Washingtonians are worried about climate change. Elected officials and advocates have tried to answer their call with statewide climate action. Governor Jay Inslee pushed for the Carbon Pollution Accountability Act that would have limited pollution and reinvested auction revenue in the state, but lawmakers shot it down. Grassroots activists put Initiative 732 on the ballot in 2016 to tax climate pollution and return the revenues to people and businesses, but voters said no. Environmental, labor, and racial justice groups came together to put Initiative 1631 on the ballot in 2018 to tax climate pollution and invest the revenues in clean energy projects; again, voters said no.

Could randomly selected Washingtonians from all walks of life come up with something better?

That’s what the Washington Climate Assembly is hoping to find out. By bringing together a group of regular people and asking them to help solve a tricky policy problem, citizens’ assemblies around the world have charted ways forward. The Washington Climate Assembly kicked off in January and will take these steps:

  • Select 80 people who reflect the broader Washington population in terms of age, race and ethnicity, education, geography, and climate views. These are regular Washingtonians who aren’t influenced by lobbyists or special interests and, as a group, aren’t biased in any particular direction.
  • Give them information about climate change and possible policy solutions, including access to experts.
  • Get together for learning and discussions. Usually, assemblies would meet in person, but during the pandemic, Assembly participants will get to know each other online.
  • Together, they will make recommendations to the State Legislature this month.

Citizens’ assemblies have a history of moving countries past seemingly intractable issues that daunted elected politicians. In Ireland, Citizens’ Assemblies transcended traditional Catholic constraints and recommended recognizing same-sex marriage and repealing a ban on abortion. The Assembly cut through the standard partisan rhetoric and helped move voters to enact the changes via referendum. In Belgium, some local governments are giving limited lawmaking authority to bodies of representative regular people rather than elected politicians.
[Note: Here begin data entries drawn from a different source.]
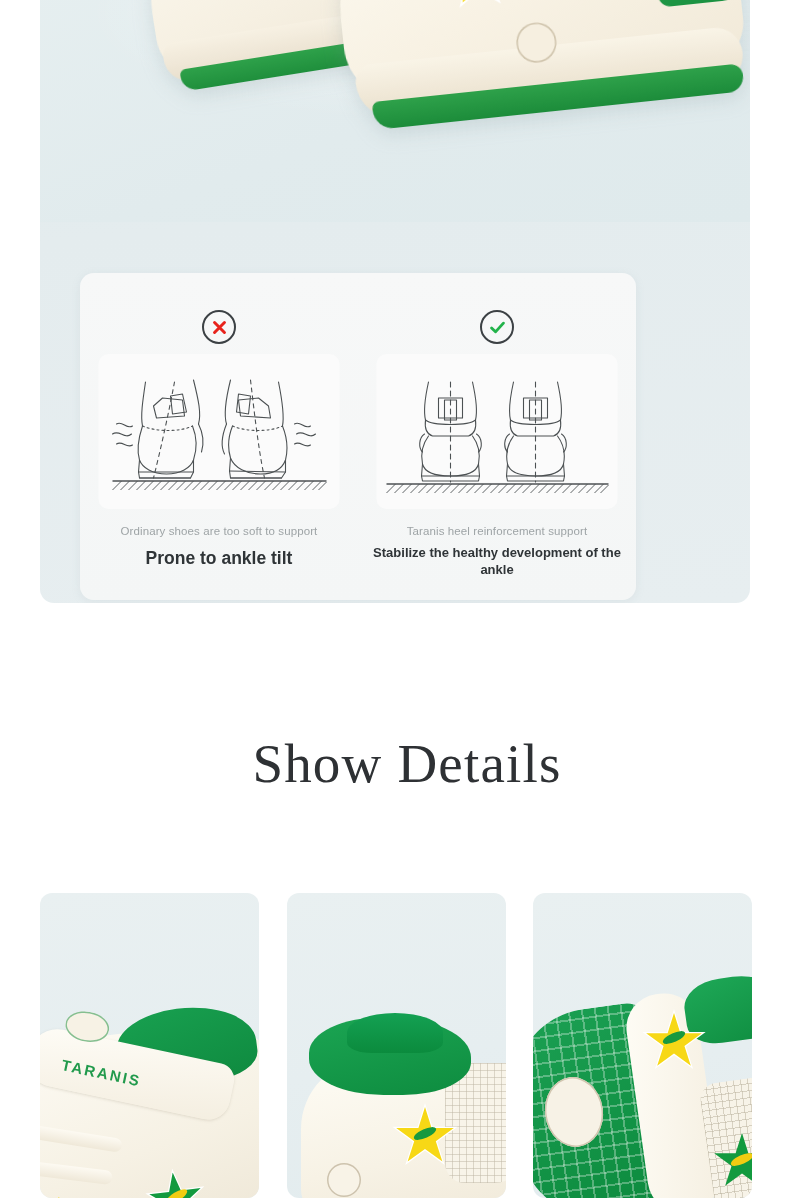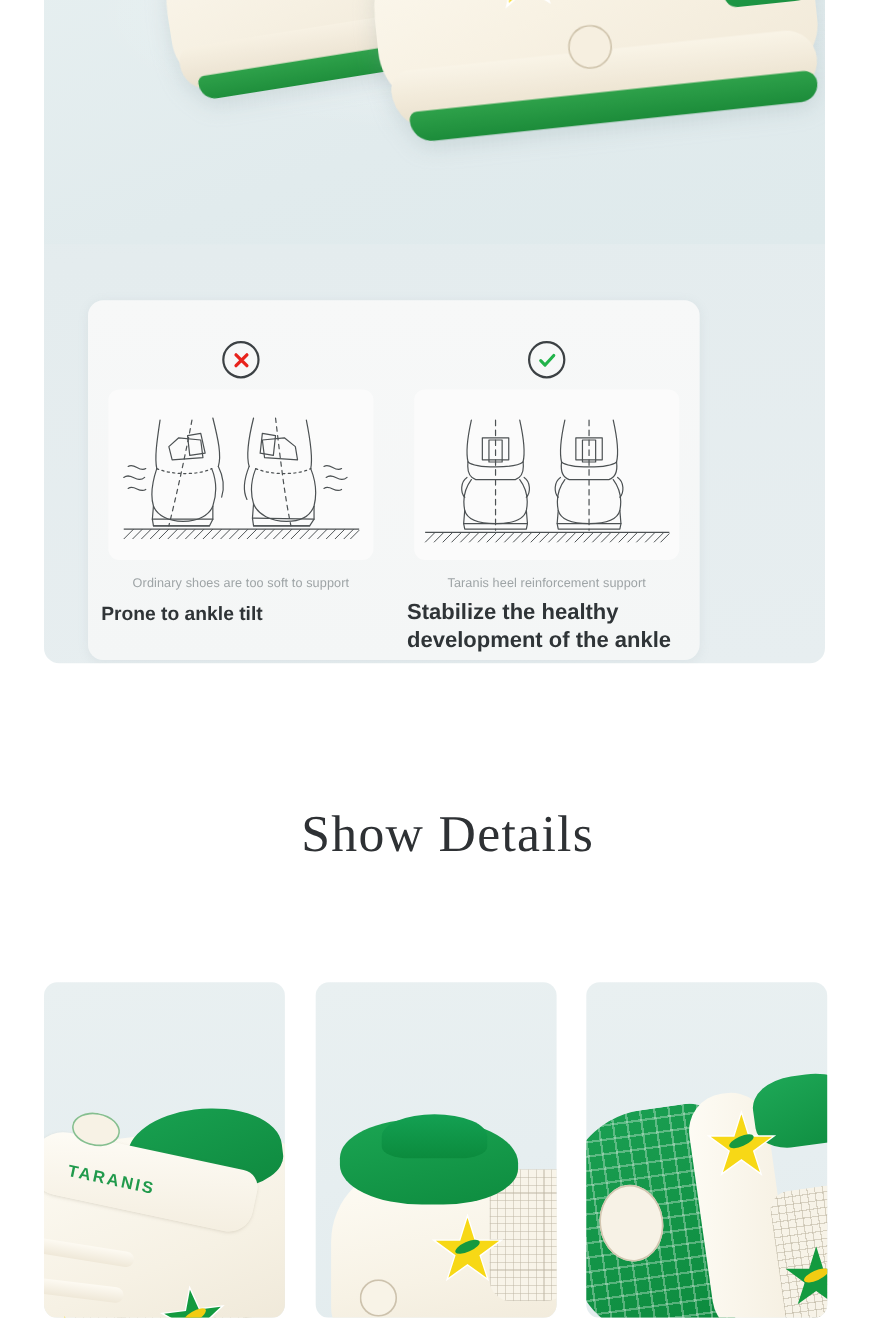"Prone to ankle tilt" .cap-big { text-align: left -> center }
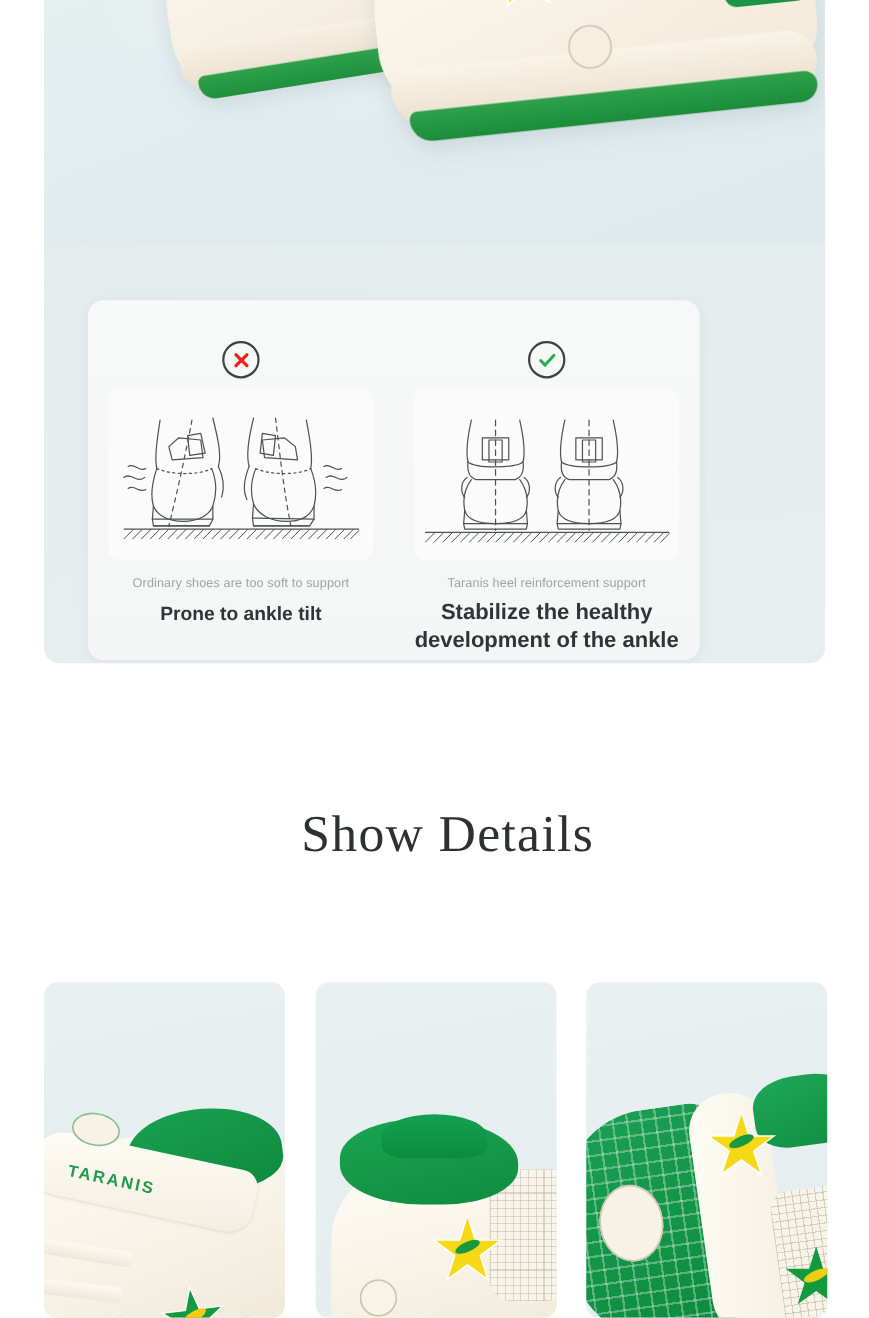"Stabilize the healthy development of" .col-right .cap-big { font-size: 20px -> 13px }
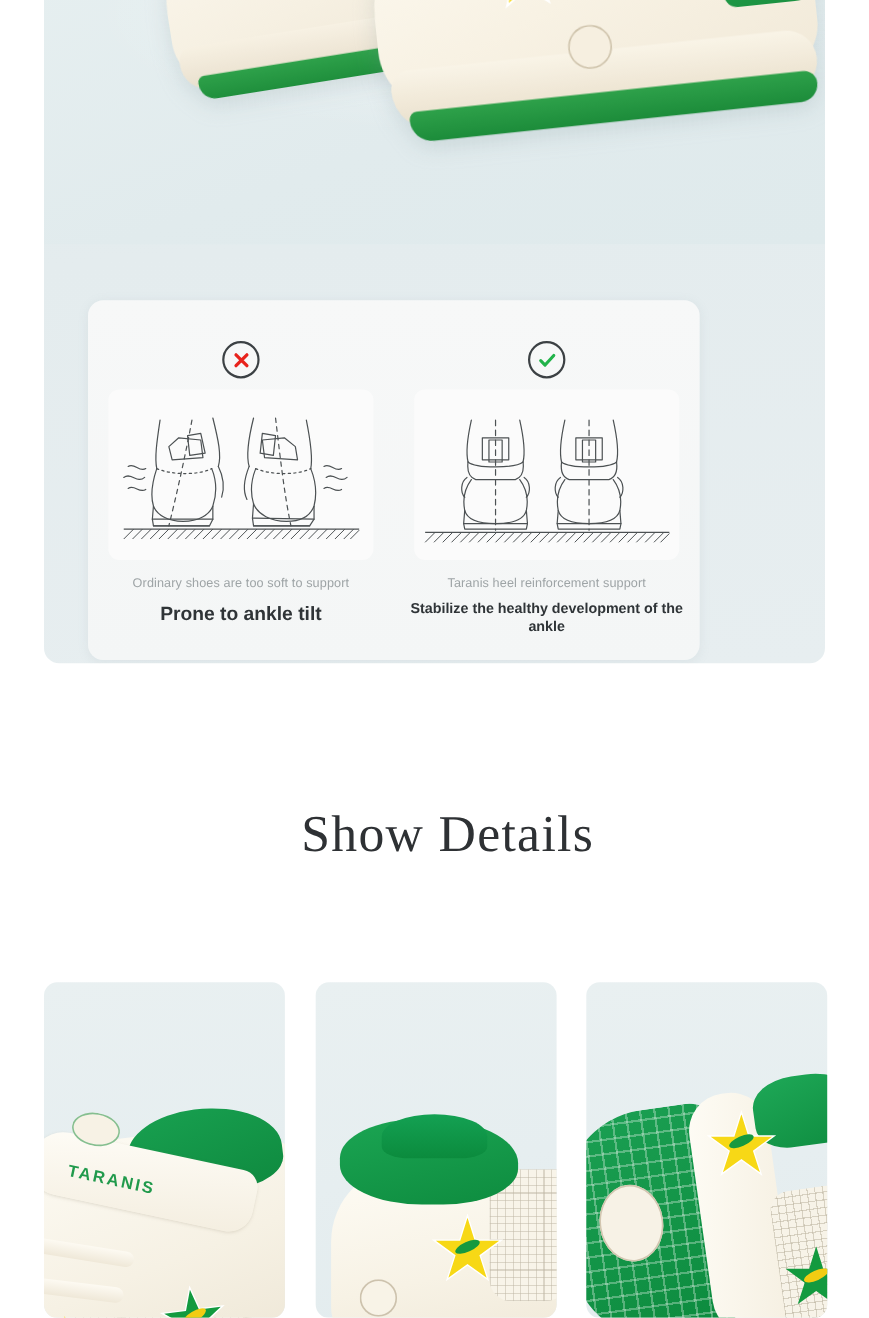"Show Details" .section-heading { font-size: 47px -> 55px }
Citizens’ assemblies hold potential for solving problems that have stumped elected lawmakers, like climate change. Last year, assemblies in both France and the United Kingdom went through a process and agreed on climate solutions, and a climate assembly is currently in process in Scotland. Several of the French citizens’ recommendations have already been implemented. The United Kingdom report may spur action.

  • Our work is made possible by the generosity of people like you!

    Thanks to Jean M. Avery for supporting a sustainable Cascadia.

  • Now, this process has come to Washington State. (Note that, in Washington, the Assembly is of Washington residents at least 16 years old, not strictly citizens.) Some Washington legislators hope that “ordinary Washingtonians, with their diversity of backgrounds and perspectives” could help break the deadlock on climate action. More lawmakers are endorsing the idea as they learn about it. Supportive legislators note that the Assembly members “will come into this proven process without preconceived ideas or biases on policy ideas. They will learn together, foster a community together and recommend policy ideas, together.”

    The Climate Assembly, funded and initiated by People’s Voice on Climate, under the fiscal sponsorship of the Public Sphere Project, a 501(c)(3) organization, asks participants: “How can Washington State equitably design and implement climate mitigation strategies while strengthening communities disproportionately impacted by climate change across the State?”

    From January 12 through February 6, the Assembly members participated in seven learning sessions in which scientists and policy experts were to provide background information about climate change, economic issues, technology, and politics. Members then had a chance to discuss, deliberate, and come up with recommendations. An oversight team monitored the sessions to ensure that the Assembly follows the rules. This diverse team includes three designees from the Washington State Executive branch, three designees from the Washington Legislature, six representatives of Tribal perspectives, two academics (one from University of Washington and one from Washington State University), two organizers of the Assembly, and up to 12 seats for non-governmental representatives.

    What do Washingtonians want to do about climate? We’ll find out soon.